EXERCISE MATERIAL
>>>>
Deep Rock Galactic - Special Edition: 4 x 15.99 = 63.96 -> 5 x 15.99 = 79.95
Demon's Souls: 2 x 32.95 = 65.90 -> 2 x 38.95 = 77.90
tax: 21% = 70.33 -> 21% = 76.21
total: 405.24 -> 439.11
<<<<
>>>>
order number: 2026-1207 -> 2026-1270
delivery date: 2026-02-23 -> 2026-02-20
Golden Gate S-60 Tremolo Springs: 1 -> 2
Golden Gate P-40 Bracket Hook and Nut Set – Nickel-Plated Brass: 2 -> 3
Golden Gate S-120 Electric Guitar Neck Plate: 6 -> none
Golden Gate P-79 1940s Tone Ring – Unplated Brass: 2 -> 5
<<<<
>>>>
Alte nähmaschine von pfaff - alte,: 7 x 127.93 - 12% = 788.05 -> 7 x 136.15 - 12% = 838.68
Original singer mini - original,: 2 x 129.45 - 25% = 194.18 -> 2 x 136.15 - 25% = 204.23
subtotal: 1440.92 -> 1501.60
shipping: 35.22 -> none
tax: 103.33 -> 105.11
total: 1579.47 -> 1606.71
<<<<
ASSIGNMENT
The exercise is to copy out every line above that has the word "none" in it.

WORKED SOLUTION
Golden Gate S-120 Electric Guitar Neck Plate: 6 -> none
shipping: 35.22 -> none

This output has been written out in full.